Vote de défiance, hier nuit, à la Cps/Lépi : La destitution de Quenum enfin effective
Aube Nouvelle
C’est par 13 voix les membres de la Commission politique de supervision de la Lépi (Cps/Lepi) ont destitué, dans la nuit d’hier, le superviseur général de l’institution, Epiphane Quenum. Après une séance de plus de cinq heures qui a réuni tous les acteurs de la Lépi au Palais de la Marina, sous la présidence du Chef de l’Etat, de nouvelles résolutions ont été prises pour remettre la Cps sur les rails. Après cette séance, les membres de la Cps se sont retrouvés au siège de l’Institution pour une plénière sous la direction du superviseur général, Epiphane Quenum. Mais c’était sans compter avec la colère de ses collègues qui avaient décidé d’un vote de défiance à la dernière séance. Alors que le superviseur général était absent de la salle de la plénière, ses collègues ont procédé à sa destitution qui lui a été notifiée à son retour dans la salle. Ce dernier ayant consommé sa destitution est resté dans la salle pour l’élection d’un nouveau superviseur général pour conduire la barque de la Lépi. Jusqu’au moment où nous mettions sous presse, aucune information n’a encore circulé sur le successeur de Quenum à la tête de la Cps/Lépi.
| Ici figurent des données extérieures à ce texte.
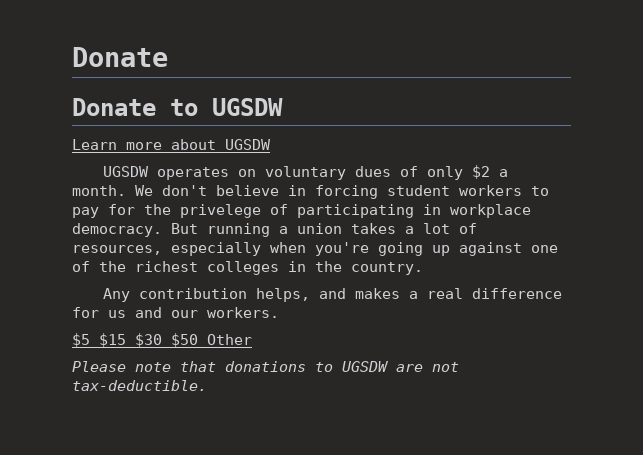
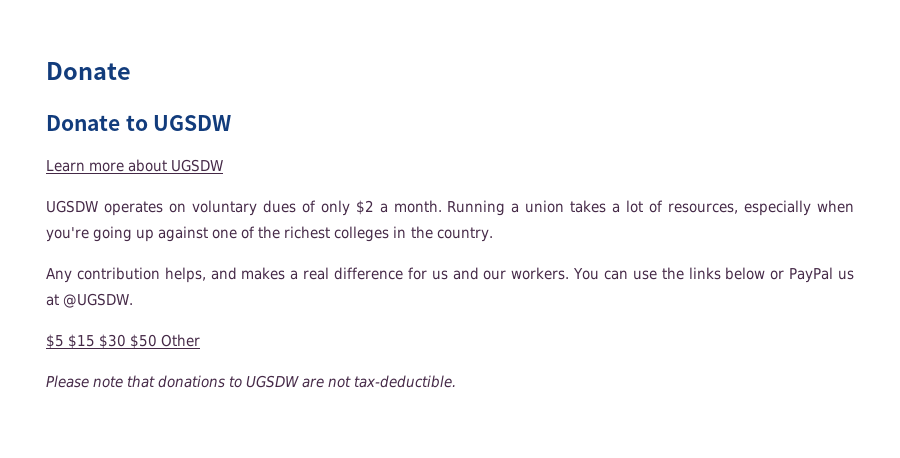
[135,185,549,199] [72,204,531,218] [72,223,270,237] We don't believe in forcing student workers to pay for the privelege of participating in workplace democracy. But running -> [447,200,506,216] Running
(279, 312) none -> [573,267,855,283] [46,293,134,308] You can use the links below or PayPal us at @UGSDW.

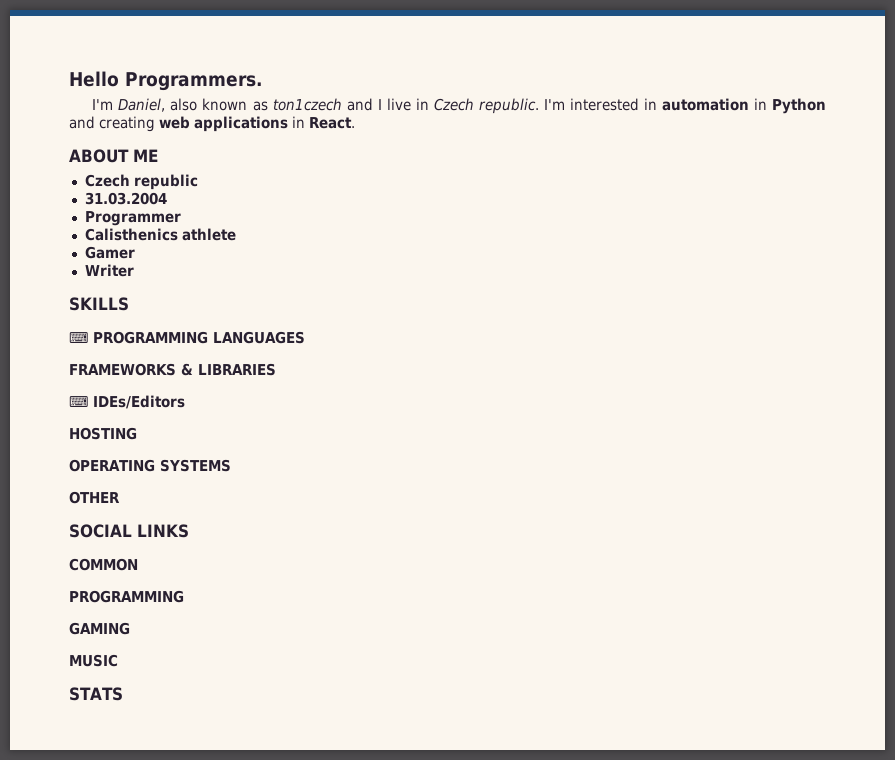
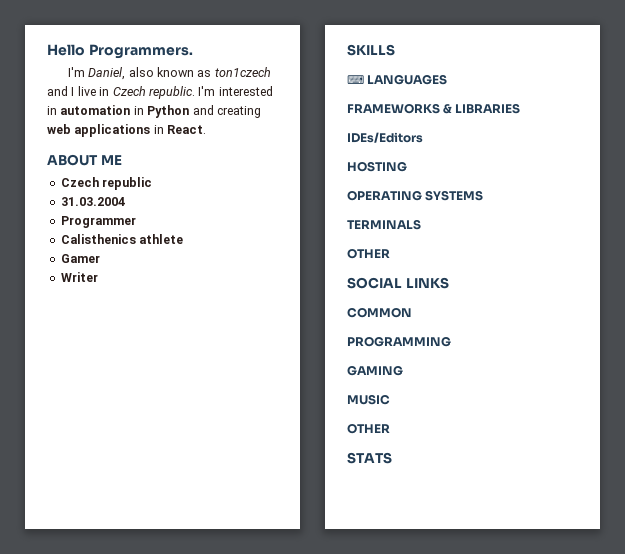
[93,331,208,344] PROGRAMMING -> (364, 79) none
[69,396,88,407] ⌨ -> (521, 108) none
(231, 465) none -> [347,219,421,230] // TERMINALS
(118, 660) none -> [347,423,390,434] // OTHER

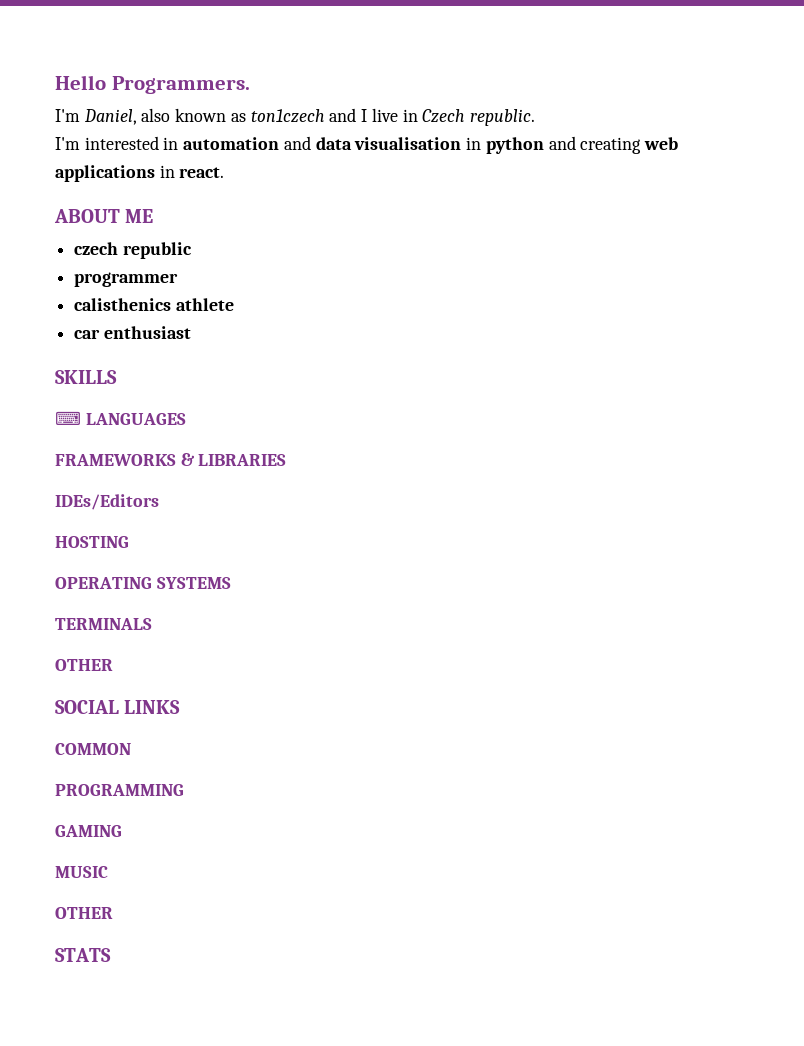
(195, 92) none -> (535, 117) //
[133,105,190,118] in Python -> [283,136,544,154] and data visualisation in python
[167,125,207,134] React. -> [179,167,225,178] react.
[60,177,99,187] Czech -> [74,242,119,255] czech
[60,197,125,206] [60,216,136,228] [60,234,136,244] 31.03.2004 // Programmer // Calisthenics -> [74,272,179,287] [74,298,172,311] programmer // calisthenics
[60,254,100,263] [60,272,98,282] Gamer // Writer -> [74,326,191,339] car enthusiast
Le projet de destitution du superviseur général a été suscité lors de la plénière du 03 mars dernier. Ayant flairé le coup qui se tramait contre lui, l’honorable Epiphane Quenum s’est retiré de façon habile de la salle de plénière et n’y est plus retourné. Toutes les tentatives de ses collègues pour le localiser ou tout au moins pour le joindre sur ses portables sont restées vaines. Cependant, les autres membres de la Cps/Lépi ont estimé que la fuite n’arrangeait en rien la situation du Superviseur général car ce n’est que partie remise et que tôt ou tard, il devra se plier devant ce vote de défiance. Plusieurs griefs sont retenus contre lui. Il s’agit de la convocation des plénières sans donner l’ordre du jour à ses collègues, de son unilatéralisme, de sa gestion solitaire et de son immixtion dans le fonctionnement de la Miréna. Les onze membres de la Cps/Lépi présents à la plénière du 03 mars dernier avaient déposé une lettre de défiance sur la table du superviseur épiphane Quenum. La destitution d’hier n’est que le couronnement de l’action entamée le 03 mars dernier contre le superviseur général de la Cps/Lépi.